Wilcox v. Mills

4 Mass. 218 | Mass. | 1808

The cause stood continued nisi for the opinion of the Court, which was delivered at this term by

Parsons, C. J.

Wilcox having sued out a writ against his debtor returnable in the county of Worcester, and by the writ having attached the effects of his debtor in the hands of Mills, an inhabitant of another county, he being the only trustee summoned, the plaintiff recovered judgment * for his debt, arid had [ * 220 ] execution awarded against the effects of his debtor in the hands of Mills. The execution being returned unsatisfied, Wilcox sues this scire facias against Mills, to have execution against his own body, goods, and estate, to the value of the effects attached. To the scire facias, Mills pleads, in abatement, that he is the only trustee, who was summoned by the original writ, and that he was not an inhabitant of the county of Worcester, where the writ was returned, but of the county of Hampshire. To this plea there is a demurrer and joinder.

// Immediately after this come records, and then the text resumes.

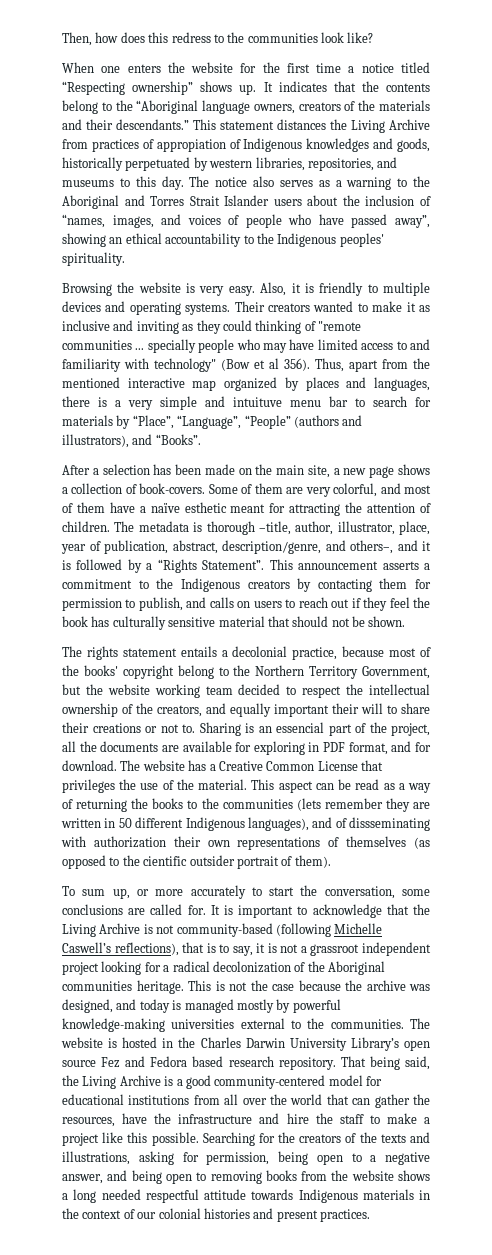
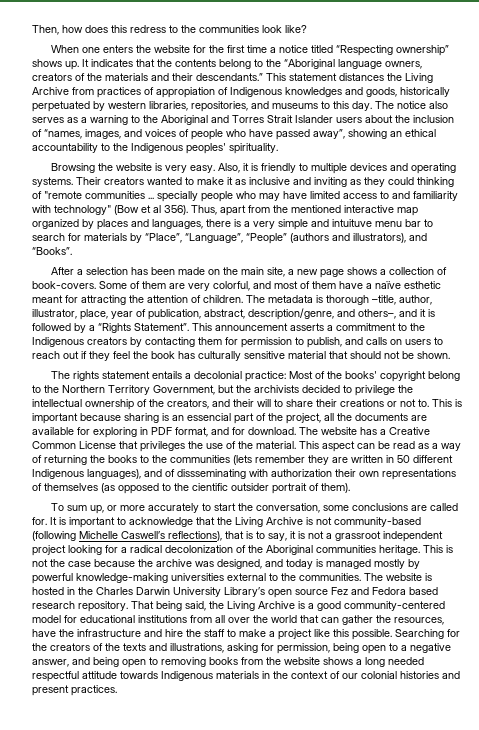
[292,646,417,660] practice, because most -> [244,371,313,382] practice: Most
[107,684,233,698] website working team -> [254,385,299,393] archivists
[302,686,342,698] respect -> [355,385,395,396] privilege
[230,703,329,717] equally important -> (230, 403) none
[199,722,241,736] Sharing -> [432,399,462,407] [32,413,159,424] This is important because sharing

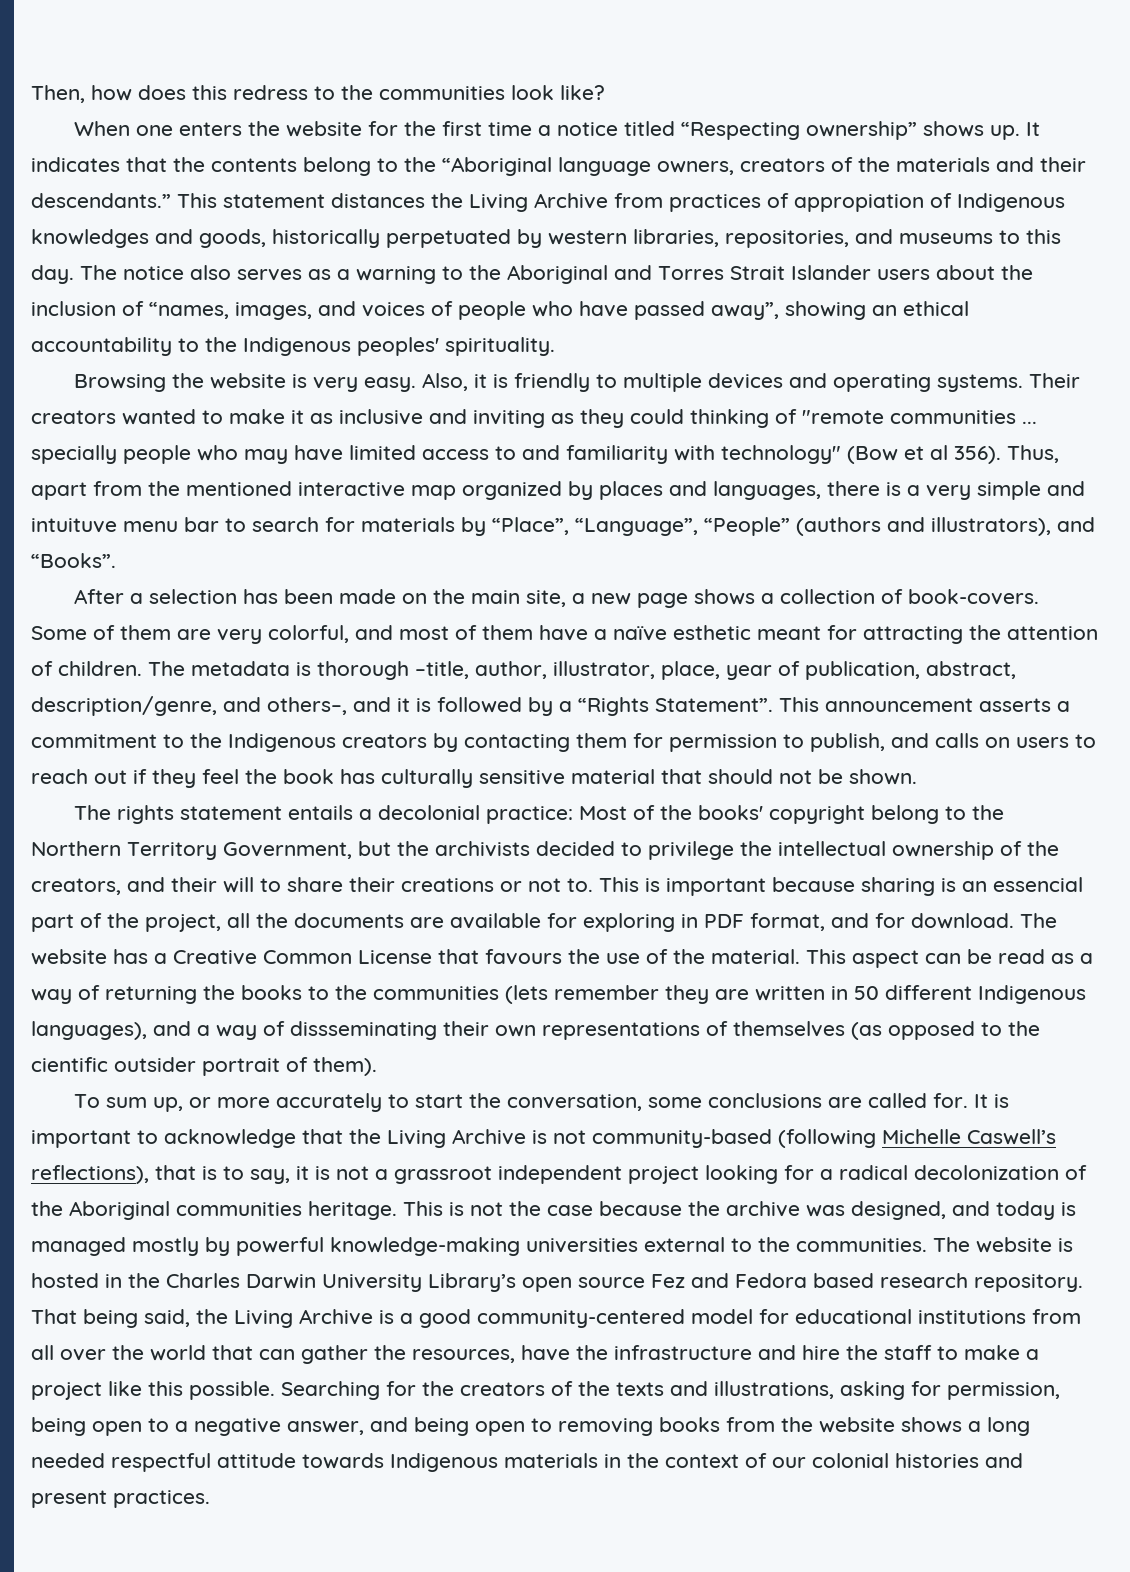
[140,441,185,452] privileges -> [485,949,562,965] favours
[165,469,332,479] of dissseminating with authorization -> [197,1021,437,1040] a way of dissseminating

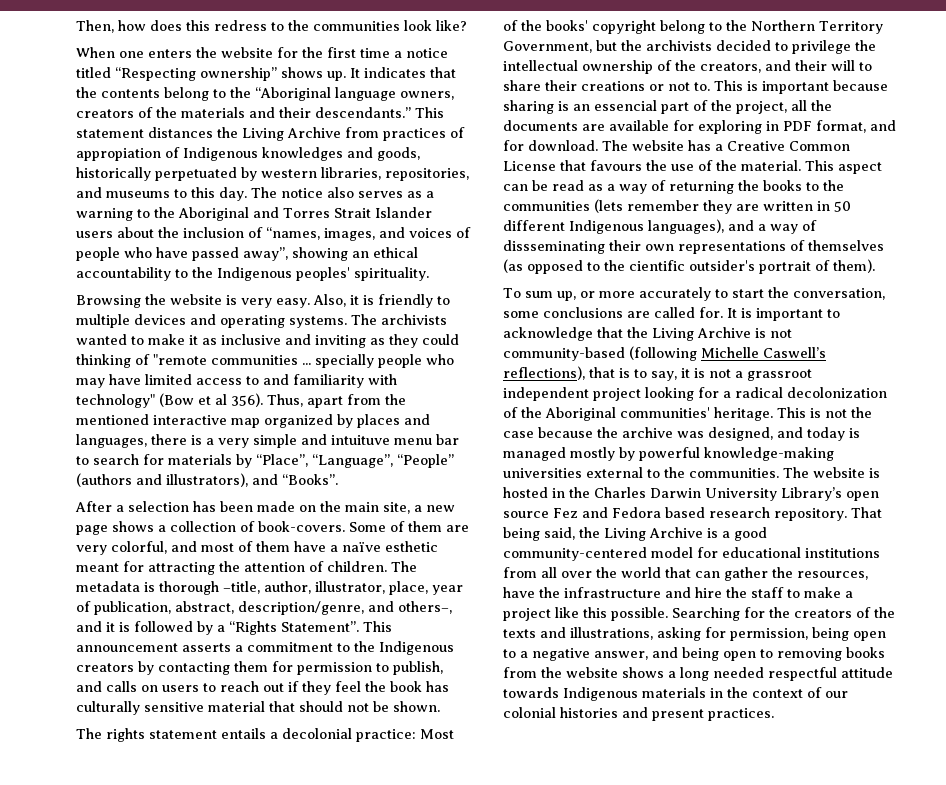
[1028,373,1080,388] [31,410,116,424] Their creators -> [351,314,447,325] The archivists
[114,1057,196,1072] outsider -> [689,260,755,271] outsider's
[176,1202,302,1216] communities -> [620,407,710,418] communities'

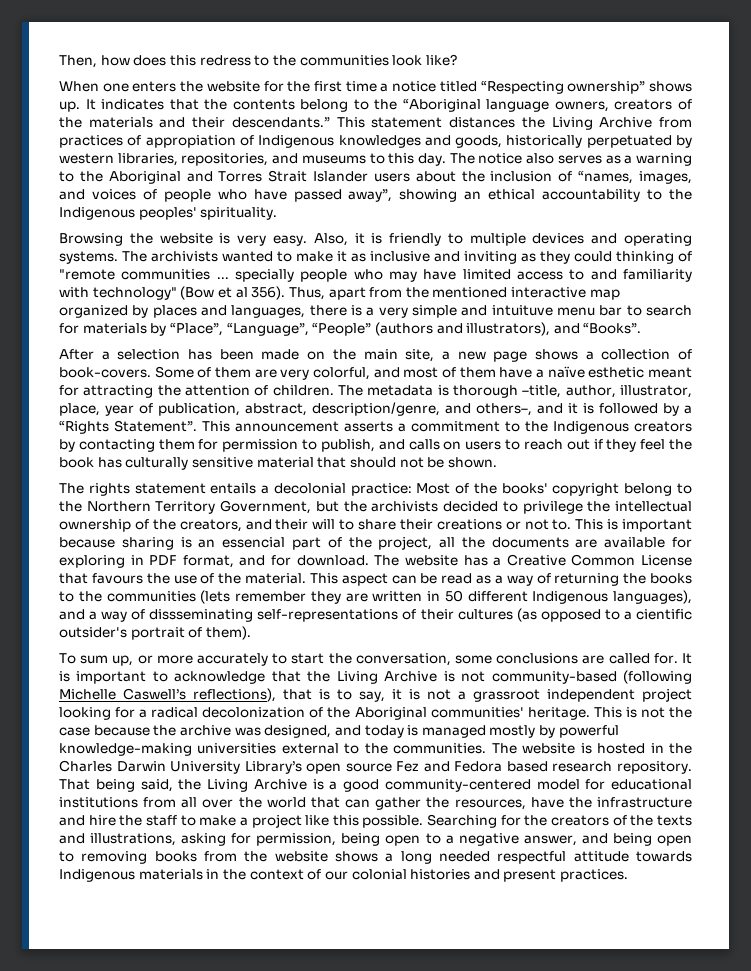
[609,240,884,254] their own representations of themselves -> [257,609,513,622] self-representations of their cultures
[604,260,625,271] the -> [623,611,632,620] a

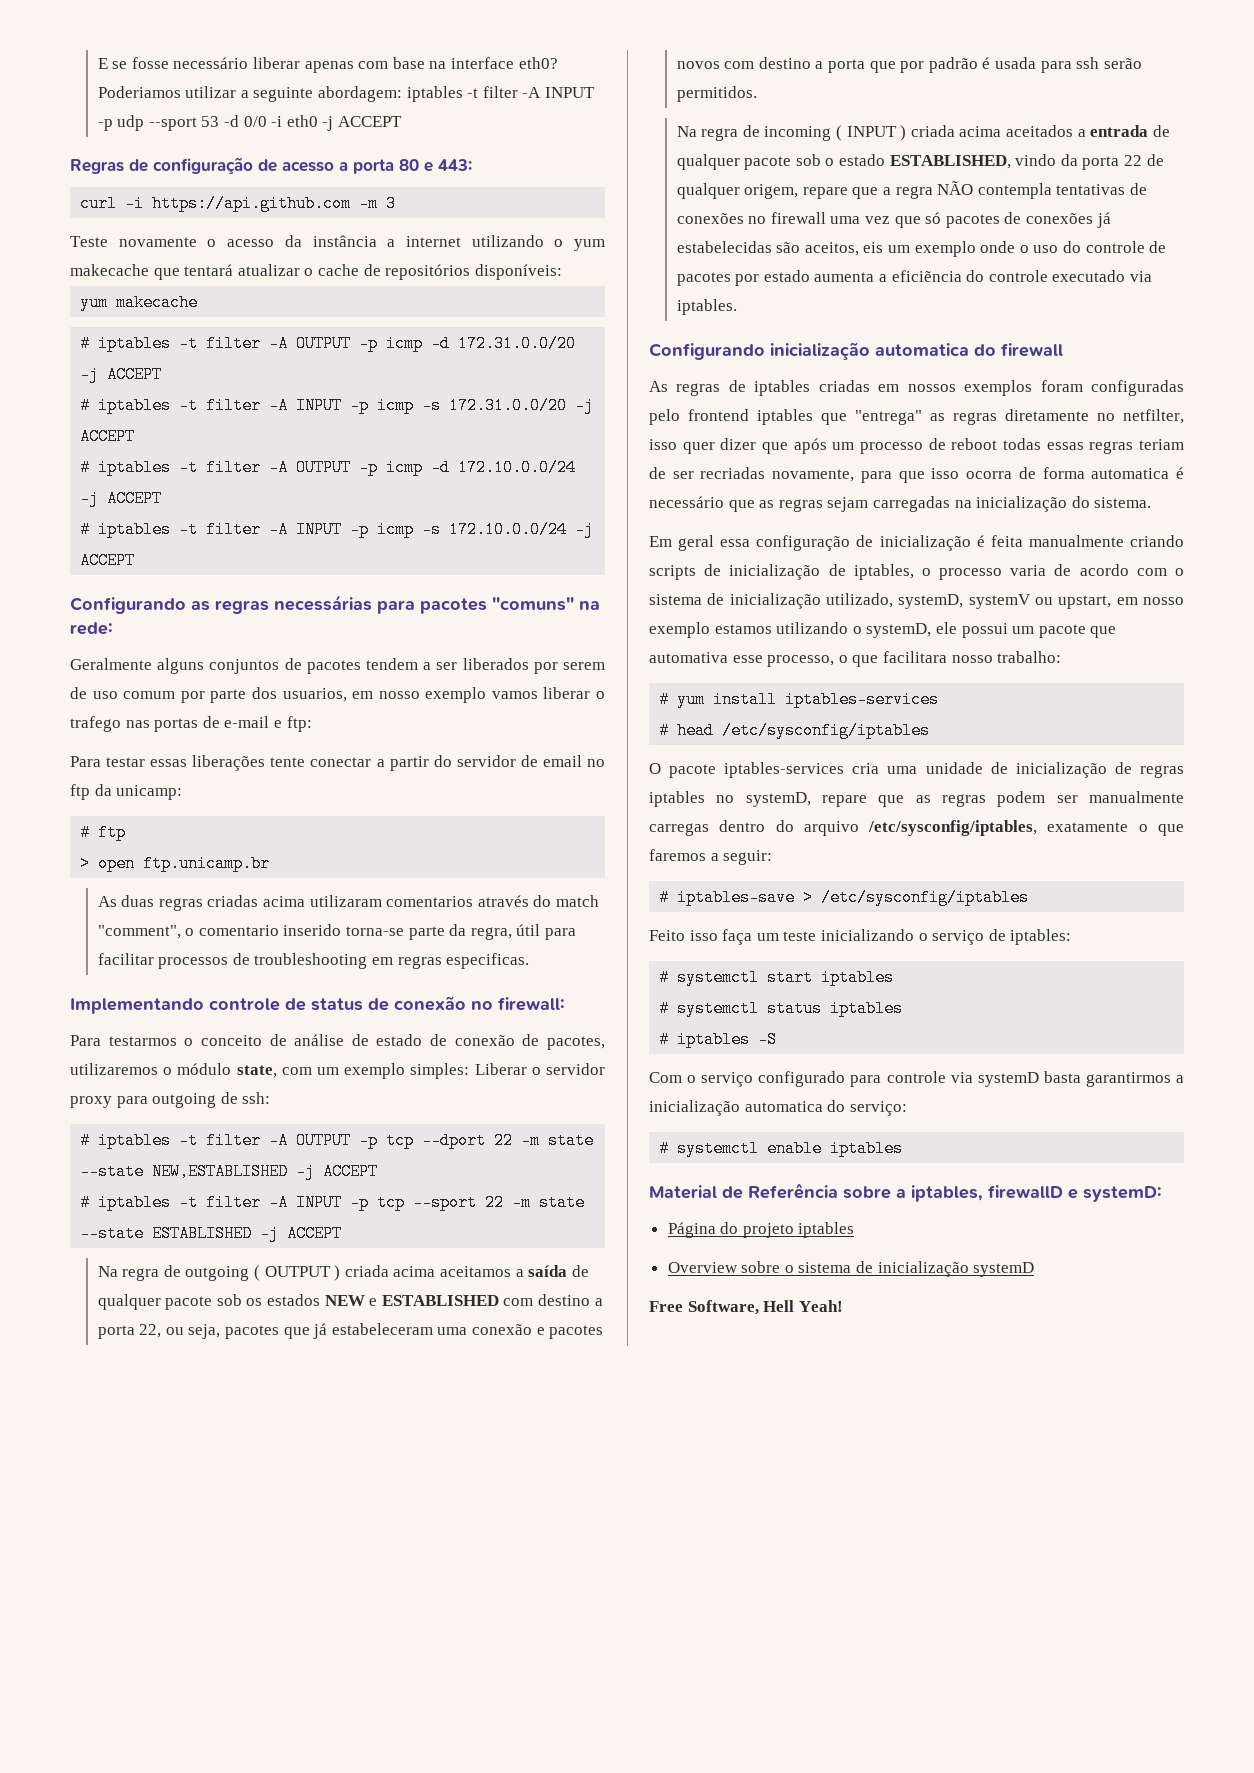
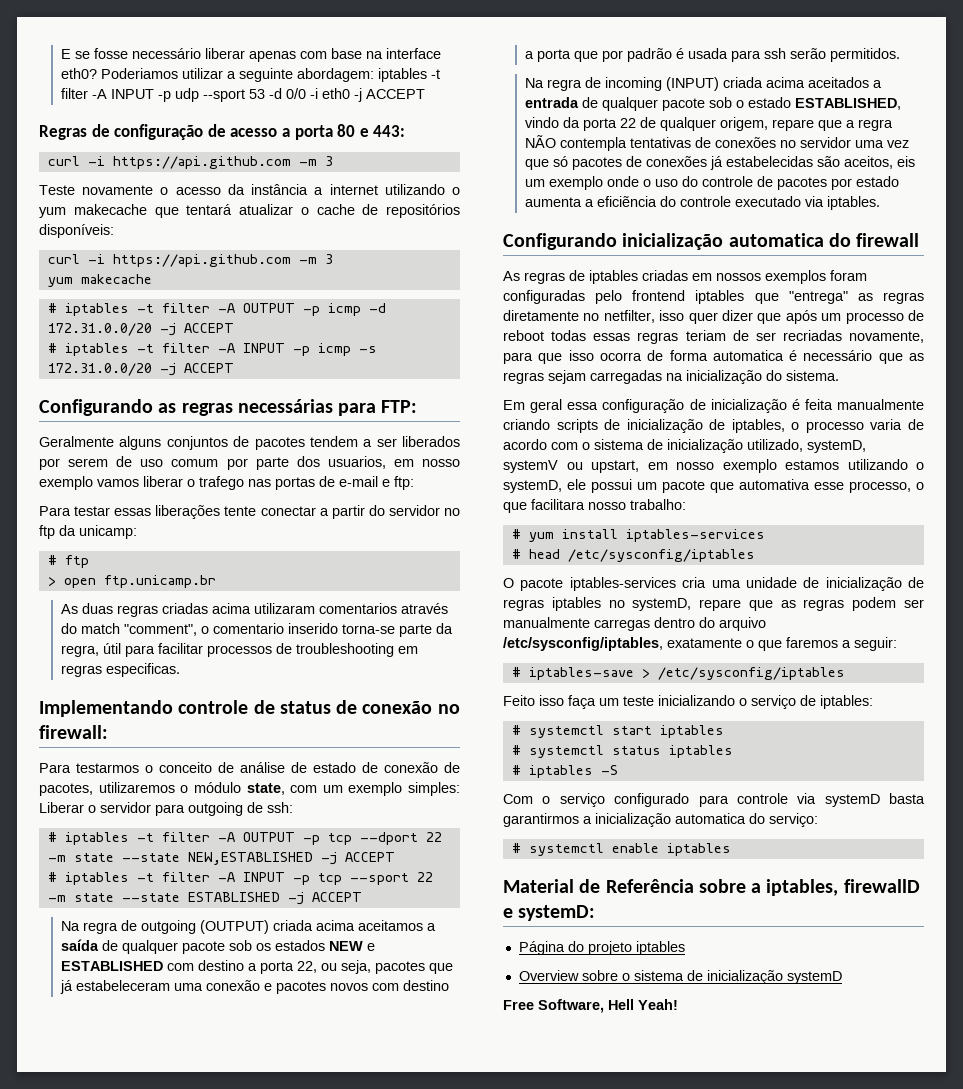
(562, 272) none -> [47,254,333,267] // curl -i https://api.github.com -m 3
[80,459,577,476] [80,490,163,507] [80,521,595,538] [80,552,136,569] // # iptables -t filter -A OUTPUT -p icmp -d 172.10.0.0/24 -j ACCEPT // # iptables -t filter -A INPUT -p icmp -s 172.10.0.0/24 -j ACCEPT -> (234, 368) none
[420,597,600,614] [70,622,113,635] pacotes "comuns" na rede: -> [381,400,418,413] FTP:
[520,755,582,767] de email -> (440, 510) none
[70,1096,112,1108] proxy -> (151, 807) none
[254,1265,341,1281] ( OUTPUT ) -> [199,920,269,934] (OUTPUT)
[836,125,907,141] ( INPUT ) -> [665,77,719,91] (INPUT)
[770,212,826,224] firewall -> [799,137,851,148] servidor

Mills, to support his plea, relies on the express words of the statute, that when all the trustees live in one county, the writ shall be returnable in that county.

If Mills had appeared to the original writ, and moved to stay all proceedings against him as trustee, or if he had prayed judgment whether he should be holden to answer, he would have been discharged as of course, and he would have been entitled to his legal costs, and perhaps to such further costs as would compensate him for his time and expenses, within the equity of the third section of the statute; because it would appear that he was not holden to answer as trustee to the plaintiff’s writ. But he lies by, until after execution is awarded against the effects of the debtor in his hands; and he now pleads these matters in abatement of the scire facias.

It is a very reasonable rule of law, that a scire facias to have execution must follow the original judgment, and that the defendant can plead nothing to the scire facias, which he might have pleaded on the original writ. On these principles, the defendant now comes too late, and his plea cannot avail him. He must submit to an examination, and he cannot be charged beyond the value of the effects he confesses to have had, when the original writ was served. But if it appears, on his examination, that he had no effects, he will not in that case be adjudged to pay any costs, but shall recover costs, because he is not resident in the county where the writ was re turned.

Judgment must be rendered, that the plea is bad, and that the said Mills answer further, &c.